ABOUT THIS TASK. Your task is to reproduce, verbatim and without pictures, the lines from the opening of the listing through the line containing "(161, 687) none".

↓↓↓

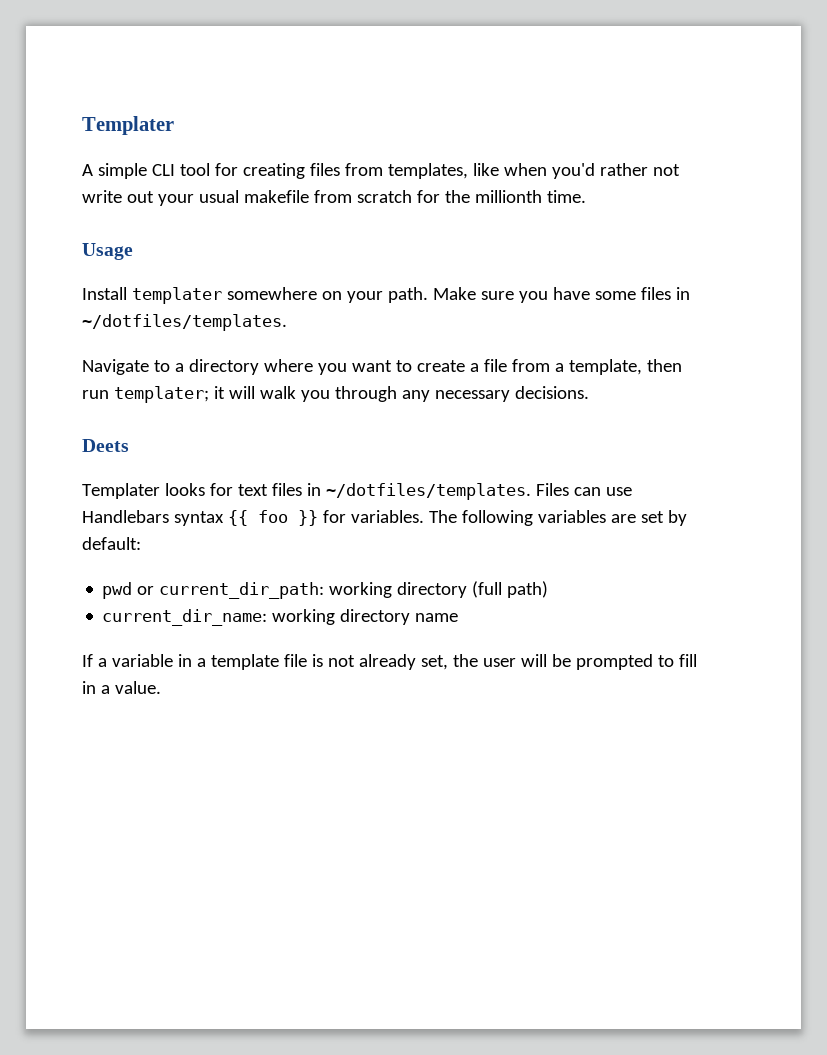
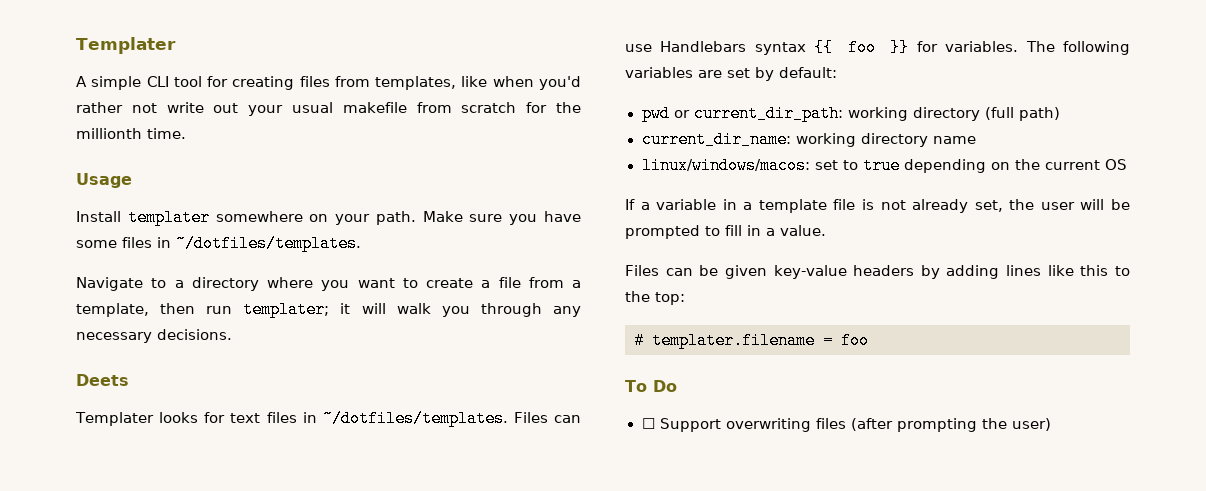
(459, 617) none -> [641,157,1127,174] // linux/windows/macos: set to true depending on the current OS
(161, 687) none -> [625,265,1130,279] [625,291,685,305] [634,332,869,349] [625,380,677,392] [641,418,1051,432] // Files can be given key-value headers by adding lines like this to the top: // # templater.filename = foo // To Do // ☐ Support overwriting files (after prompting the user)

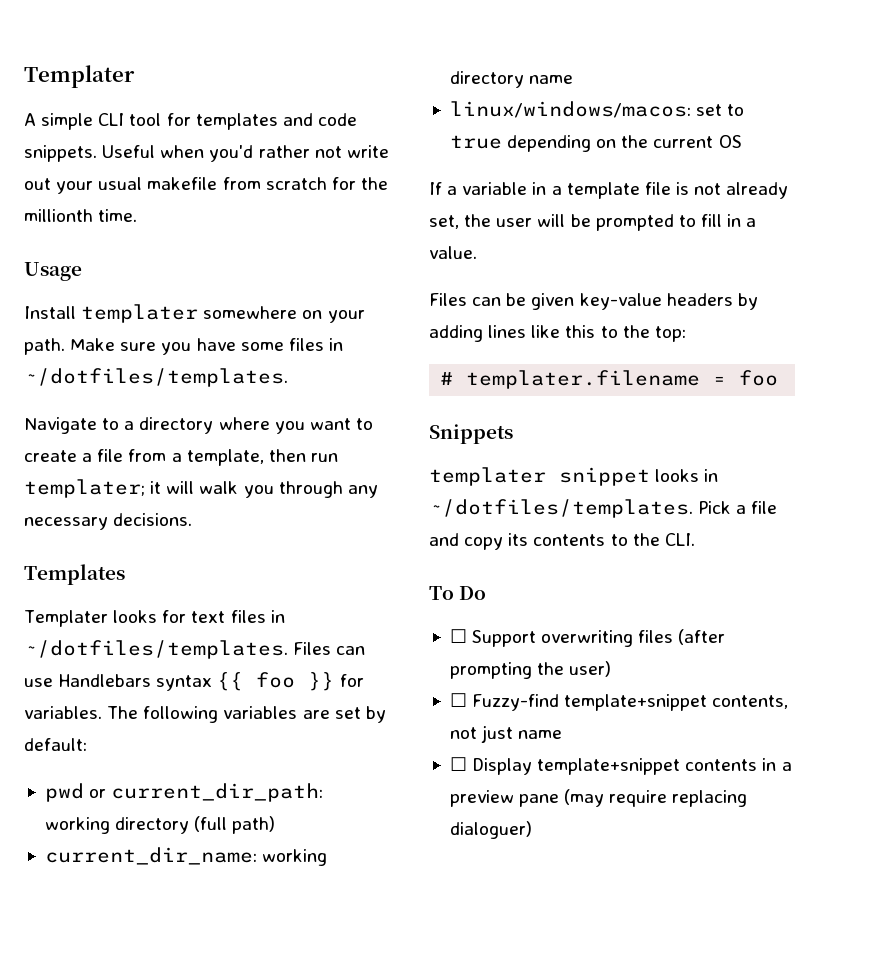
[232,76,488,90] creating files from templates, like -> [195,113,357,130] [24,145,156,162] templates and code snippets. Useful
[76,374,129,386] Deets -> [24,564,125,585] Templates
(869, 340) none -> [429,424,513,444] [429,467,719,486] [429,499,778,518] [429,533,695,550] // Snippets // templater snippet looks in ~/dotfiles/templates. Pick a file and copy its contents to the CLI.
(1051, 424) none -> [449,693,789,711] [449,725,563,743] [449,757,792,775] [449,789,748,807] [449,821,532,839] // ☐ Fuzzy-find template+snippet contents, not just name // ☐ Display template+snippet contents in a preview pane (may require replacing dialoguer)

↑↑↑

RESPONSE BOX.
(459, 617) none -> [641,157,1127,174] // linux/windows/macos: set to true depending on the current OS
(161, 687) none -> [625,265,1130,279] [625,291,685,305] [634,332,869,349] [625,380,677,392] [641,418,1051,432] // Files can be given key-value headers by adding lines like this to the top: // # templater.filename = foo // To Do // ☐ Support overwriting files (after prompting the user)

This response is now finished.